The elasticity offered by the cloud makes it possible to allocate more resources as soon as the computing power runs out of steam. “The application adds virtual machines dynamically and, as soon as it no longer needs them, it releases the superfluous resource on the fly. This is a crucial point, because commercial clouds charge according to the resource they actually used. As for academic clouds, they can immediately reassign the released resource to other researchers. ”
Fault tolerance
One of the notable features of DiFFuSE is the way in which is allows simulation software to tolerate faults. “A cloud application uses a lot of machines simultaneously. One of them will eventually break down at one time or another. In these cases, in general, the entire application stops. Users must pause the simulation and start all over again. These stops cause major time losses. Our framework has a mechanism that can detect and react to these faults. ” So, when one virtual machine fails, the load can be reassigned to others.

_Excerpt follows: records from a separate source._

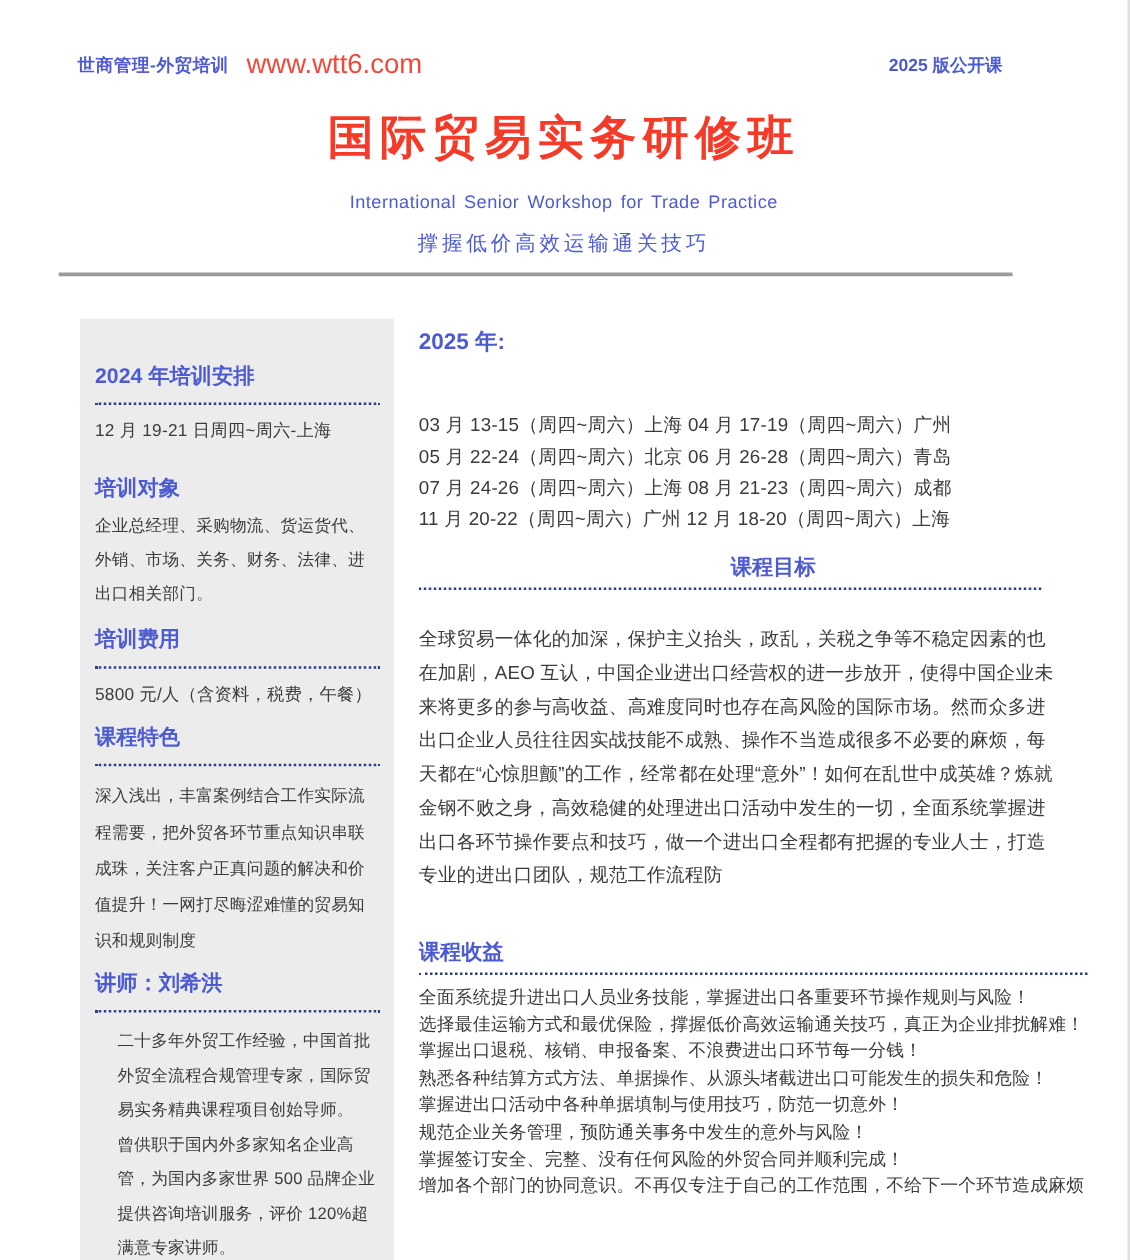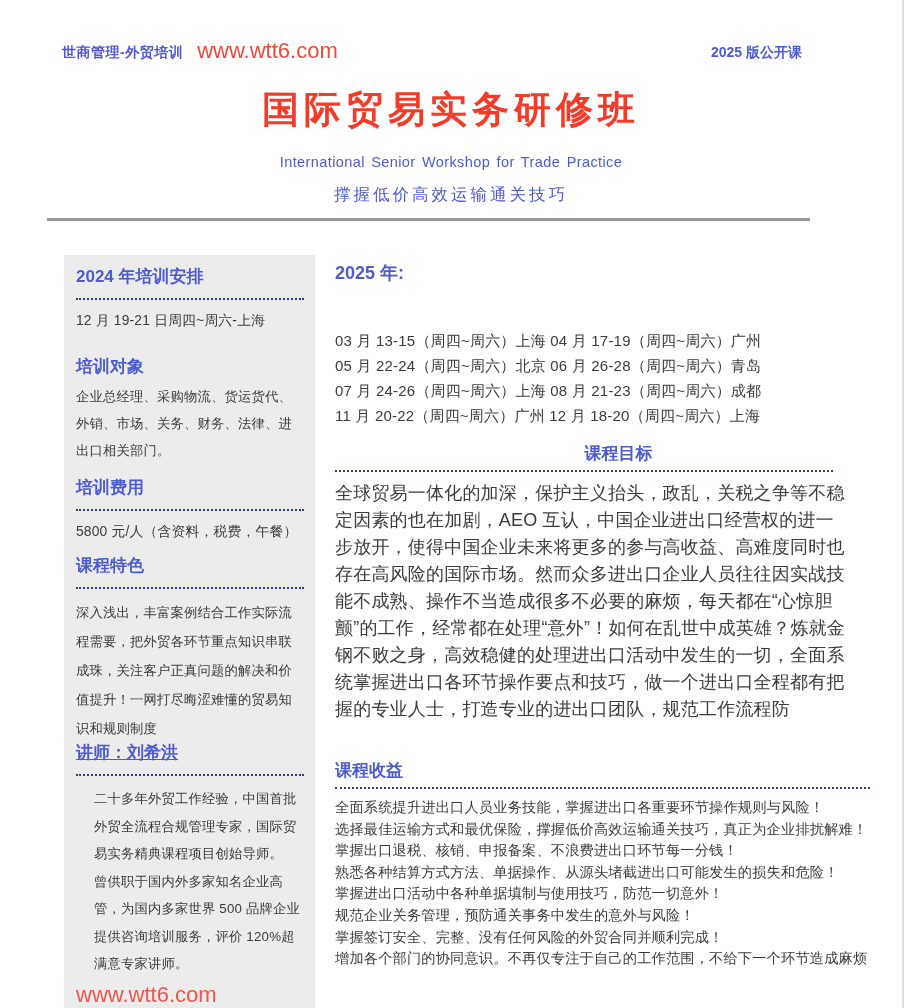"2024 年培训安排" .sidebar { padding: 12px 11px 0 12px -> 36px 11px 0 12px }
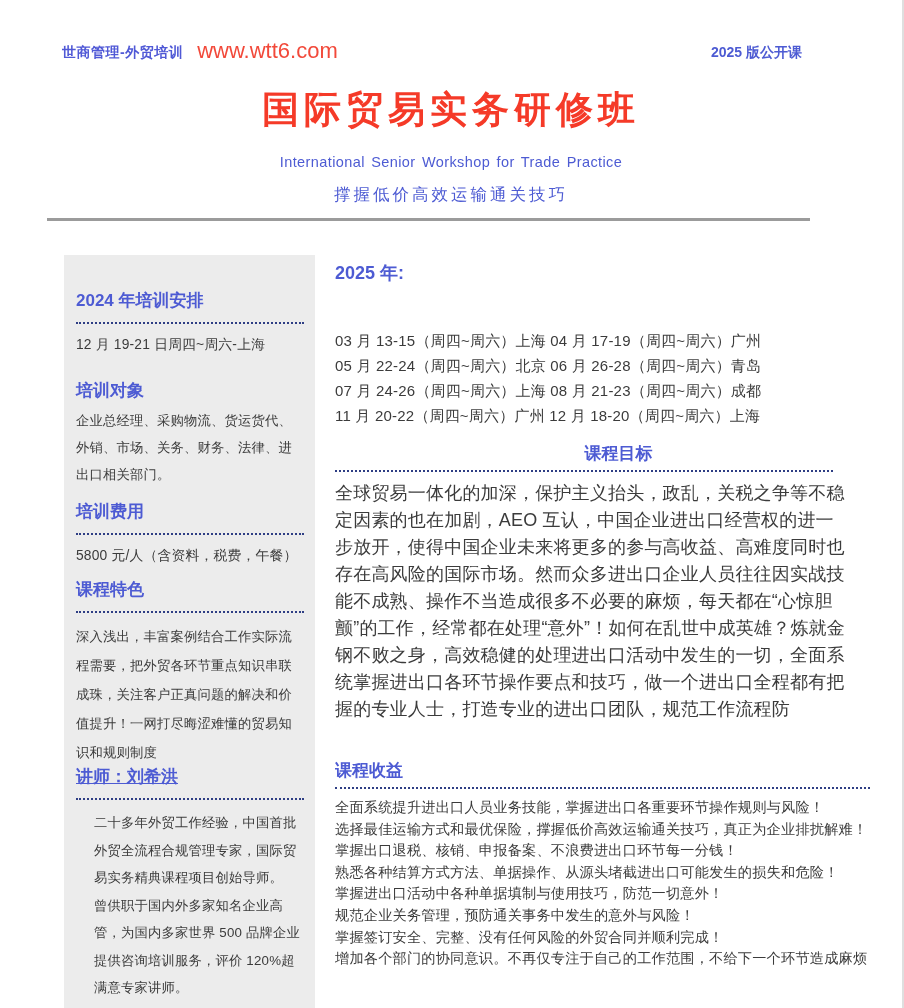"全球贸易一体化的加深，保护主义抬头，政乱，关税之争等不稳定因素的也在加剧，AEO" .goals { font-size: 18px -> 15px; margin-top: 8px -> 26px }
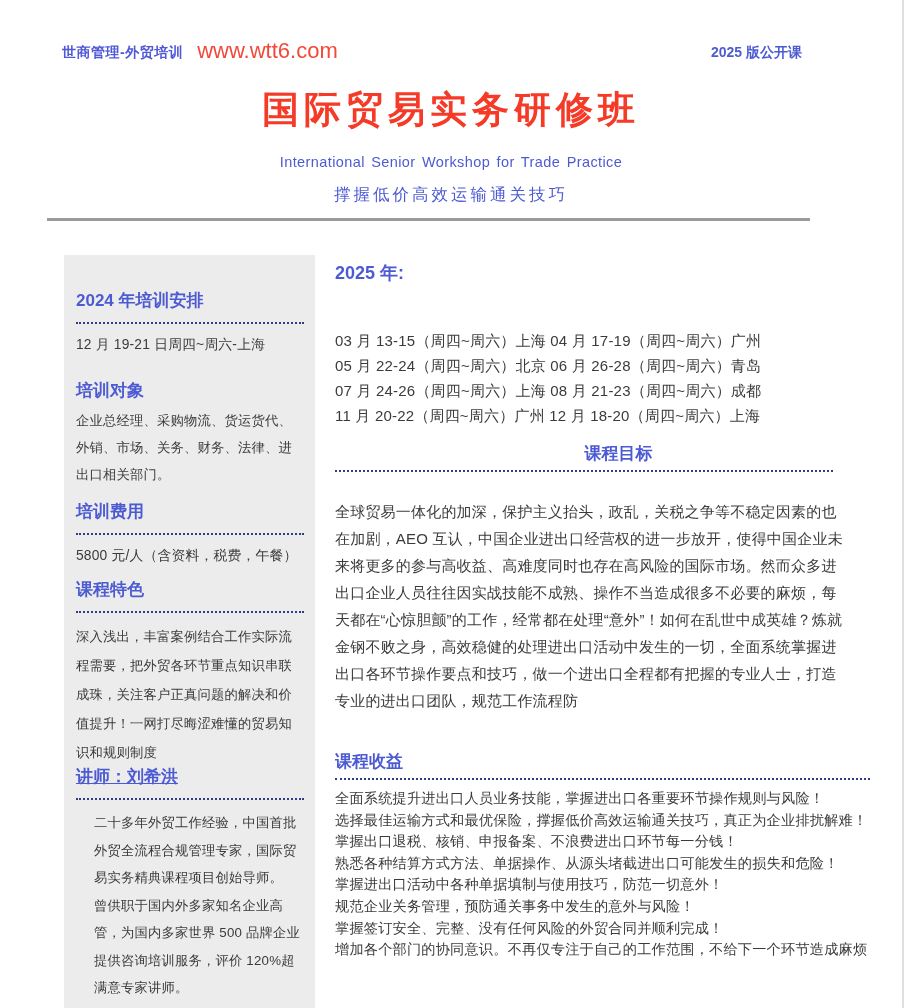"讲师：刘希洪" .mt10 { margin-top: none -> 10px; text-decoration: underline -> none }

Other features include: modularity. “This framework makes it possible to develop an application composed of distinct parts, different services that can be managed independently. This has several advantages. For example, if you find a bottleneck on a service, you can automatically assign additional resources to that service and not to the entire application. In addition, these services can be reusable by other applications.” Fault tolerance is also reinforced. “If a service goes down, you no longer have to stop the entire application. It becomes possible to replace the defective service with another one, created on the fly. ”
It should also be noted that the applications generated by DiFFuSE can also be used simultaneously on several clouds. “You can deploy one part on Amazon EC2, for example and another with one of its competitors. ” By controlling both the number and type of cloud resources used, “the software allows users to find the best compromise between cost and performance. ” Incidentally, fault tolerance improves a notch further too. “If one cloud becomes unavailable for a moment, the computing power is automatically sent to another. ”
In the wake of the MIHMES project, Inra and Inria decided to undertake the industrialisation of a series of decision-making support tools in the field of animal health. This collaboration will take the form of a consortium called STEMAH, of which DiFFuSE will be one of the key elements.